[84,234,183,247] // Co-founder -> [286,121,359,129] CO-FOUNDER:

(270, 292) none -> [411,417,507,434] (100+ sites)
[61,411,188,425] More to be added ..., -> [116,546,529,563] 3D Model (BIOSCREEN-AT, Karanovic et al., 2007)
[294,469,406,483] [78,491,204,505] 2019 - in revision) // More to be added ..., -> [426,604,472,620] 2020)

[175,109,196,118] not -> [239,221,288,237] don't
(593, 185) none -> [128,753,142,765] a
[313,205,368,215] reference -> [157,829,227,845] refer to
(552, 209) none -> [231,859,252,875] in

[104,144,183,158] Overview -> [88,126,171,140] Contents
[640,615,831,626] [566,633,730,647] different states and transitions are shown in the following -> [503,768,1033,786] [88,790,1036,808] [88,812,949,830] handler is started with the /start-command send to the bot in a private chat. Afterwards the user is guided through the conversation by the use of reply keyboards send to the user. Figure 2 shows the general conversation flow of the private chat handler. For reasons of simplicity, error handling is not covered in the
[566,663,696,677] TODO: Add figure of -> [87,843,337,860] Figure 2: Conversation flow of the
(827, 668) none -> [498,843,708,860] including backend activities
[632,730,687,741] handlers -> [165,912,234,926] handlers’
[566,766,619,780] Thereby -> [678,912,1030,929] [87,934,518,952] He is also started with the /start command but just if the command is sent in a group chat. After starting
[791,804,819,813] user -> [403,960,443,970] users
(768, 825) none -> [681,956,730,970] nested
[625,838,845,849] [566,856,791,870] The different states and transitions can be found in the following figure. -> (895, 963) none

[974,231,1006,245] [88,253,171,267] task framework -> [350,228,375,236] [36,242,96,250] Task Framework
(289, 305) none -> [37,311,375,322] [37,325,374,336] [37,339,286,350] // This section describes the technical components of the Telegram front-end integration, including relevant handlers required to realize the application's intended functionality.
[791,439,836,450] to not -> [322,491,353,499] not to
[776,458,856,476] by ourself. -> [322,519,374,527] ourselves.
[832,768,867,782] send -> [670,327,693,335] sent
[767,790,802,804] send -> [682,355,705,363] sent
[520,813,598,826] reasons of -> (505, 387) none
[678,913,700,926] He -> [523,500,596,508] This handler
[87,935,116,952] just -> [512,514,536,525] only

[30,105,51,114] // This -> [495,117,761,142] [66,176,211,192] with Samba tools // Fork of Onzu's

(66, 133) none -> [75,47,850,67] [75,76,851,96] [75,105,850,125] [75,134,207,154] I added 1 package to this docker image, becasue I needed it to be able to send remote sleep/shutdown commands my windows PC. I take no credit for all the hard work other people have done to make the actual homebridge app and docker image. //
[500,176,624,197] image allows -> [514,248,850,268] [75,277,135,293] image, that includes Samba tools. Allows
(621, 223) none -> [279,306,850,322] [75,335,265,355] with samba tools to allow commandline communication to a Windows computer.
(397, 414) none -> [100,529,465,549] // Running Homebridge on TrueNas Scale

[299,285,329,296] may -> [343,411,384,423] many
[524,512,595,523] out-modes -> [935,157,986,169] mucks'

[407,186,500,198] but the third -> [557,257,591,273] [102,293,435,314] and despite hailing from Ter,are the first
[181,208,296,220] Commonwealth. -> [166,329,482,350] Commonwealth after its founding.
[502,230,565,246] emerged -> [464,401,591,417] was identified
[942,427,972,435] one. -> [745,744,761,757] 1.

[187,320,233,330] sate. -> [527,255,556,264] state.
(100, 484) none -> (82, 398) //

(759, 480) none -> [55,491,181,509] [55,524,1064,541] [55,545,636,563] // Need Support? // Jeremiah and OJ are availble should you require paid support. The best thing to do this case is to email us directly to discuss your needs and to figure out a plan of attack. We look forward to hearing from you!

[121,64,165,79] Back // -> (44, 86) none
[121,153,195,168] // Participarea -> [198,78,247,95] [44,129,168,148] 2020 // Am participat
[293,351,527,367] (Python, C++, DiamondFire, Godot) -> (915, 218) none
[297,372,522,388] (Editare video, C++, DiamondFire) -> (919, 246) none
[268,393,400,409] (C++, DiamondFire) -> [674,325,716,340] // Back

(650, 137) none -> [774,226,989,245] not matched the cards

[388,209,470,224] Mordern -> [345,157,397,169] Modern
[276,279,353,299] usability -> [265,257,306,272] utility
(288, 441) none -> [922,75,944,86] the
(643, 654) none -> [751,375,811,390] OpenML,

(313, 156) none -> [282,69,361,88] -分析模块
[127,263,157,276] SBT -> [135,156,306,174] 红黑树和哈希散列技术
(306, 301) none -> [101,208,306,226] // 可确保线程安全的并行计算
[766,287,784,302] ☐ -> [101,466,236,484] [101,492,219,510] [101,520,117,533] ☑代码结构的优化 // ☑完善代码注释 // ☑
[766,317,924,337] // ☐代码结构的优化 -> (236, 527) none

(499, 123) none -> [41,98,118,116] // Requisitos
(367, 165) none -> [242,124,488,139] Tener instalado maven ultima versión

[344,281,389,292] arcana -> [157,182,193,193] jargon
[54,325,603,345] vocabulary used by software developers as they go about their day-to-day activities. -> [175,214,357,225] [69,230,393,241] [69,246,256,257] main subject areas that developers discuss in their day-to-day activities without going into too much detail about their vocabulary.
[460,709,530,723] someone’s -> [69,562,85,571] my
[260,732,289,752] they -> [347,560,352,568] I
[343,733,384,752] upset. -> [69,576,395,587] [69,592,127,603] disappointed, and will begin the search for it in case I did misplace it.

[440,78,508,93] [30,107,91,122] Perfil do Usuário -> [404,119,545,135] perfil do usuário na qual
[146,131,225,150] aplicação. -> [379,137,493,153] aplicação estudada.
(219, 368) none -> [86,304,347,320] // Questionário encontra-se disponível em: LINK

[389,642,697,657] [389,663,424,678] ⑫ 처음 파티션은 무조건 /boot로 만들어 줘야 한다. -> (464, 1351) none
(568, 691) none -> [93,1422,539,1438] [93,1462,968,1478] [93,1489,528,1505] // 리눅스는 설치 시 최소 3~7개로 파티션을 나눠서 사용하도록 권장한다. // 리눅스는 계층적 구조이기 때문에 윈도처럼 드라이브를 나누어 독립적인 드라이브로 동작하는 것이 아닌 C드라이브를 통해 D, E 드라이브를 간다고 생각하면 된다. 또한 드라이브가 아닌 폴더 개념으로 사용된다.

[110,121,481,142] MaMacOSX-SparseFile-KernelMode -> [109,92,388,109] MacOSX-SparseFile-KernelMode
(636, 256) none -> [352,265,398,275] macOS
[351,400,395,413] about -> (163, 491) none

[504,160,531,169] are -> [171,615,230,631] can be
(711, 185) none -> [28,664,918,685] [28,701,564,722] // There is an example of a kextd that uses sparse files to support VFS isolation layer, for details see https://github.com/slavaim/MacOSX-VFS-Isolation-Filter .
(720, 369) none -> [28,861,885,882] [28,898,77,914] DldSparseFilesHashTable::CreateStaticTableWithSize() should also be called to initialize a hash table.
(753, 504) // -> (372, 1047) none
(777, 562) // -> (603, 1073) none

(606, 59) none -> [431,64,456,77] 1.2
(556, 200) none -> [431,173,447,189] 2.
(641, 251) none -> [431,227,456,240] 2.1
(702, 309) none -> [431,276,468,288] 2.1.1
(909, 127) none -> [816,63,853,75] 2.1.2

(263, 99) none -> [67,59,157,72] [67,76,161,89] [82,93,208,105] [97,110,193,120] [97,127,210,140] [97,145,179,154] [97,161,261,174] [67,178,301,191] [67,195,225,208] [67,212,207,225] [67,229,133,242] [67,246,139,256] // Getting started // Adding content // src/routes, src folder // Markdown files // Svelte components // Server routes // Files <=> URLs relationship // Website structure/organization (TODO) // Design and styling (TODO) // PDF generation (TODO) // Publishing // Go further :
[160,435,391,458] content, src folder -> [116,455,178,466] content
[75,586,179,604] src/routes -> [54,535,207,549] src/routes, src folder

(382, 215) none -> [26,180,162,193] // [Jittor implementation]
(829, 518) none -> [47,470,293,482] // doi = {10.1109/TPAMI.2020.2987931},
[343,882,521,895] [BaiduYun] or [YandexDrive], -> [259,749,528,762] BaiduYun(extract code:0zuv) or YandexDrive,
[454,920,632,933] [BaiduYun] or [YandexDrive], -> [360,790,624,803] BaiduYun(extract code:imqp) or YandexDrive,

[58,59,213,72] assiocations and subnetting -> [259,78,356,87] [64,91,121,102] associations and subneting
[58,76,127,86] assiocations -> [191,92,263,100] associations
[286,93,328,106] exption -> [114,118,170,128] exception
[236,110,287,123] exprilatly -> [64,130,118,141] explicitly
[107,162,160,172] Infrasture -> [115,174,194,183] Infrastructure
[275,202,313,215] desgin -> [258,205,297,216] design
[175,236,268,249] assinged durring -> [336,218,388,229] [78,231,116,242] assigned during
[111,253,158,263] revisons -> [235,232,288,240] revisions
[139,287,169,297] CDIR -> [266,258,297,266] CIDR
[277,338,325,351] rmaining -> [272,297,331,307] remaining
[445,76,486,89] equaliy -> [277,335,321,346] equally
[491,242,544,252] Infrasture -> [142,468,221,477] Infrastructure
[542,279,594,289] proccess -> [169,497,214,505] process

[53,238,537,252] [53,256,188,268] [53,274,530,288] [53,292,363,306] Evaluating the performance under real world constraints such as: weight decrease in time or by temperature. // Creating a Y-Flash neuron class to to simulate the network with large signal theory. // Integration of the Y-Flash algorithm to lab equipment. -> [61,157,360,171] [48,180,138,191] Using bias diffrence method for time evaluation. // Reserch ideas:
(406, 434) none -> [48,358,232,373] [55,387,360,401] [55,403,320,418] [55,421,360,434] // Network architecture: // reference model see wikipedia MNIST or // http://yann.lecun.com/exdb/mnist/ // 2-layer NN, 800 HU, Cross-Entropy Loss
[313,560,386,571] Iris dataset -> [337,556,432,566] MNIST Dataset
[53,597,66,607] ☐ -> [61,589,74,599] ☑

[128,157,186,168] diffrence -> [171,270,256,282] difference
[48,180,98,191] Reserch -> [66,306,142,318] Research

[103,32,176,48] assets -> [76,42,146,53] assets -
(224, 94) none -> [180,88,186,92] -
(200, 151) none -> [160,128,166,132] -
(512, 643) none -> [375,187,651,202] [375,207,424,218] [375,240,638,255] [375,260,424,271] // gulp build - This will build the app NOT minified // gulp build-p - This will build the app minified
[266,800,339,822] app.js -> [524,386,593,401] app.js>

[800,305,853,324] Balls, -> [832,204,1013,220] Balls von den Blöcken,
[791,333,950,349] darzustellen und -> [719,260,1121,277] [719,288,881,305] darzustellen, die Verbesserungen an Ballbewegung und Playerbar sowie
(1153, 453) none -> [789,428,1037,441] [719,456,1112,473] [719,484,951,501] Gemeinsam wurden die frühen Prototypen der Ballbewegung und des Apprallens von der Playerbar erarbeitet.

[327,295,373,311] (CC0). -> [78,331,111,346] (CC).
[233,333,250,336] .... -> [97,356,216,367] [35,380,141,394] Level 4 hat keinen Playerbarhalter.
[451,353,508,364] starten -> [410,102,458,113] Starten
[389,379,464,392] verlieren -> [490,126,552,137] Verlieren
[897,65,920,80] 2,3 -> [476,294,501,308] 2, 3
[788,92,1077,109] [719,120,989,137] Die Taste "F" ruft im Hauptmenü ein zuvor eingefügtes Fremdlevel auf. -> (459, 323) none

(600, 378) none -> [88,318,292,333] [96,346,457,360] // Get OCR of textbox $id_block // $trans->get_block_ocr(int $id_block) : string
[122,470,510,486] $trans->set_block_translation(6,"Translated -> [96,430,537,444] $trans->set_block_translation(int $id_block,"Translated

··········

▶ WHAT THE TASK REQUIRES
Go through the records above and return each line in which the word "Infrasture" occurs.

▶ RESPONSE BELOW
[107,162,160,172] Infrasture -> [115,174,194,183] Infrastructure
[491,242,544,252] Infrasture -> [142,468,221,477] Infrastructure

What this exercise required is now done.